Morpheus: Text-Driven 3D Gaussian Splat Shape and Color Stylization
Jamie Wynn, Zawar Qureshi, Jakub Powierza, Jamie Watson, Mohamed Sayed
TL;DR
Morpheus tackles the challenge of text-driven stylization for 3D scenes by enabling geometry changes in addition to appearance. It introduces an autoregressive pipeline that stylizes frames via a dedicated RGBD diffusion model with independent appearance and depth strength controls, and propagates stylization across views with a Warp ControlNet and depth-informed feature sharing. The method retrains a 3D Gaussian Splatting (3DGS) model on the stylized frames, achieving improved multi-view consistency and more striking geometry alterations compared to prior work.

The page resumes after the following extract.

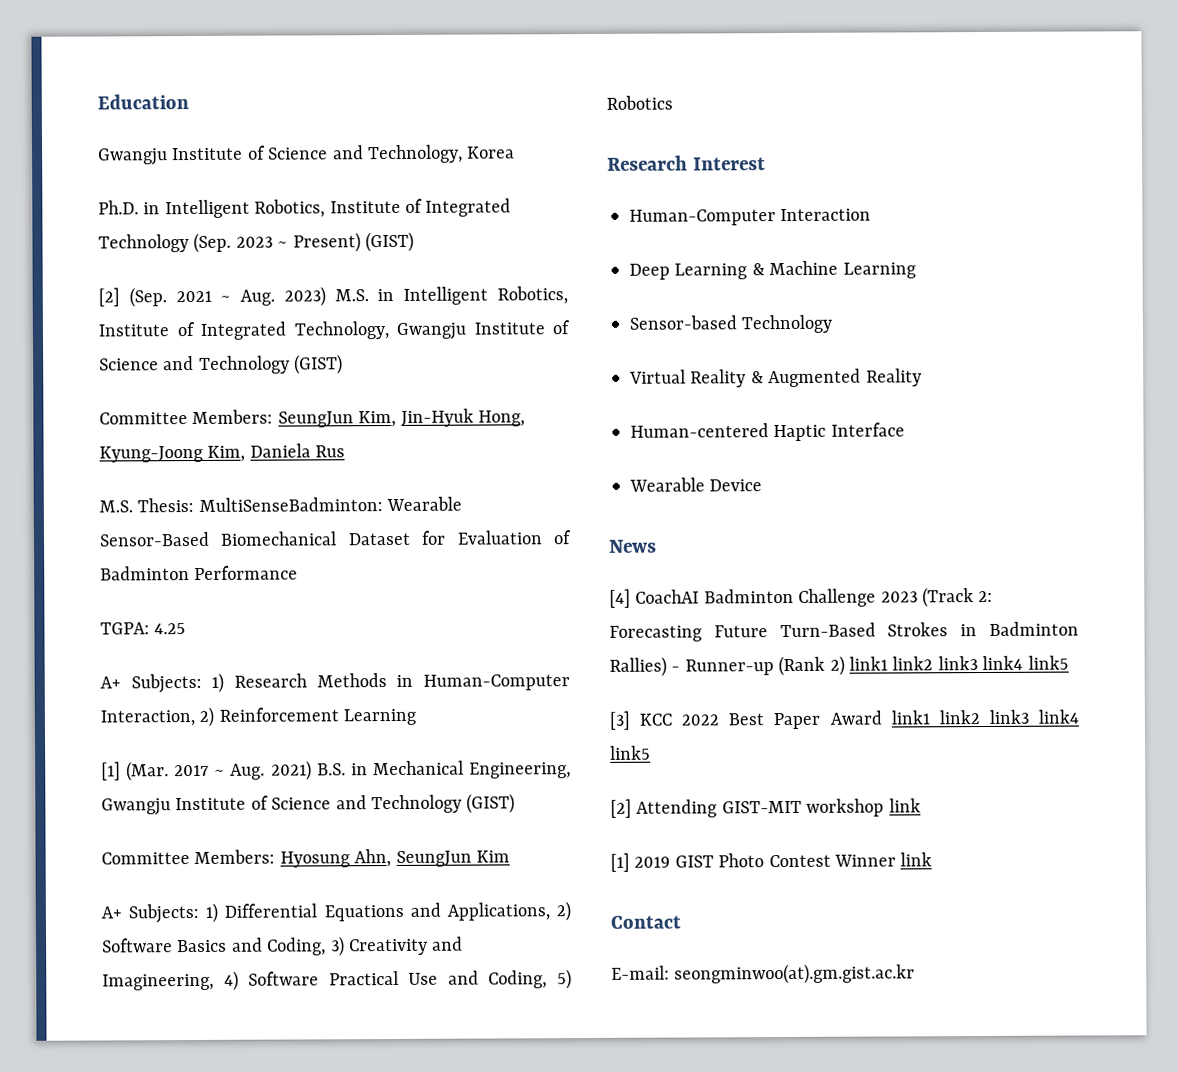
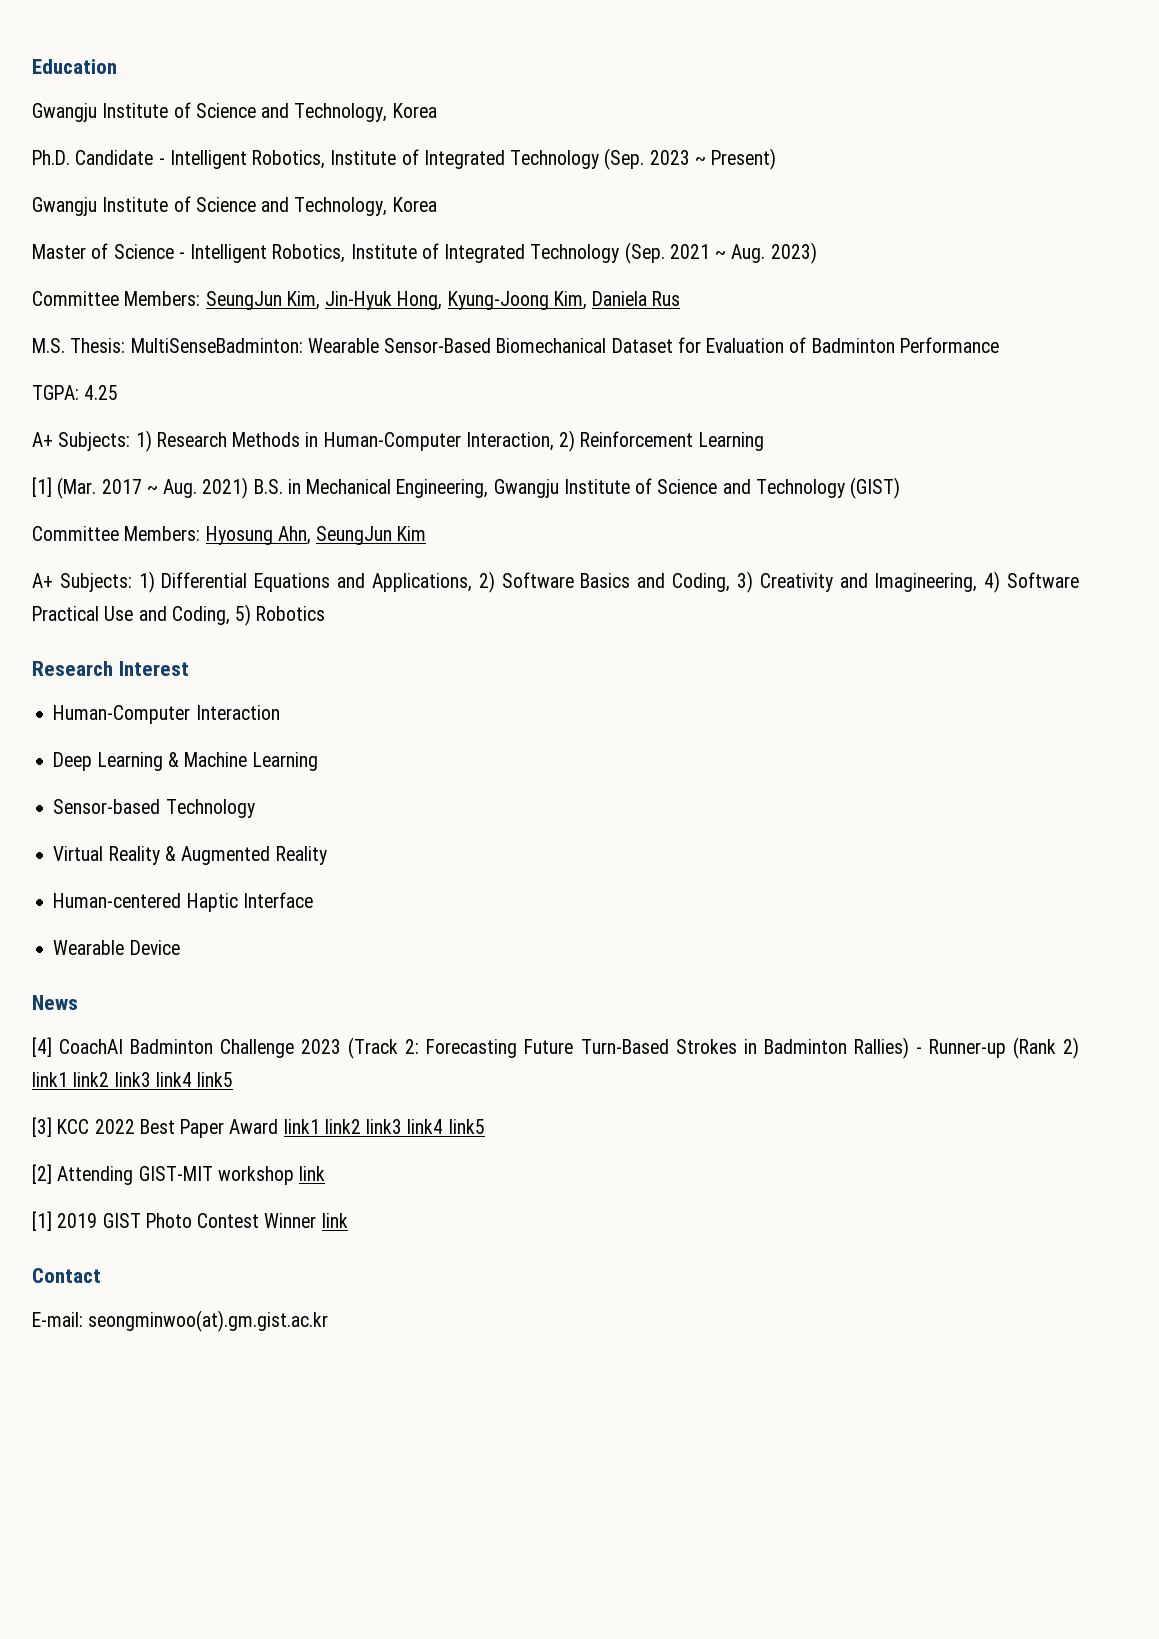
- Ph.D. in Intelligent Robotics, Institute of Integrated Technology (Sep. 2023 ~ Present) (GIST)
- [2] (Sep. 2021 ~ Aug. 2023) M.S. in Intelligent Robotics, Institute of Integrated Technology, Gwangju Institute of Science and Technology (GIST)
+ Ph.D. Candidate - Intelligent Robotics, Institute of Integrated Technology (Sep. 2023 ~ Present)
+ Gwangju Institute of Science and Technology, Korea
+ Master of Science - Intelligent Robotics, Institute of Integrated Technology (Sep. 2021 ~ Aug. 2023)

Quantitative metrics and a user study demonstrate superior adherence to prompts and higher aesthetic quality, highlighting the practical impact for data-efficient 3D stylization and downstream tasks with limited training data.
Abstract
Exploring real-world spaces using novel-view synthesis is fun, and reimagining those worlds in a different style adds another layer of excitement. Stylized worlds can also be used for downstream tasks where there is limited training data and a need to expand a model's training distribution. Most current novel-view synthesis stylization techniques lack the ability to convincingly change geometry. This is because any geometry change requires increased style strength which is often capped for stylization stability and consistency. In this work, we propose a new autoregressive 3D Gaussian Splatting stylization method. As part of this method, we contribute a new RGBD diffusion model that allows for strength control over appearance and shape stylization. To ensure consistency across stylized frames, we use a combination of novel depth-guided cross attention, feature injection, and a Warp ControlNet conditioned on composite frames for guiding the stylization of new frames. We validate our method via extensive qualitative results, quantitative experiments, and a user study. Code online.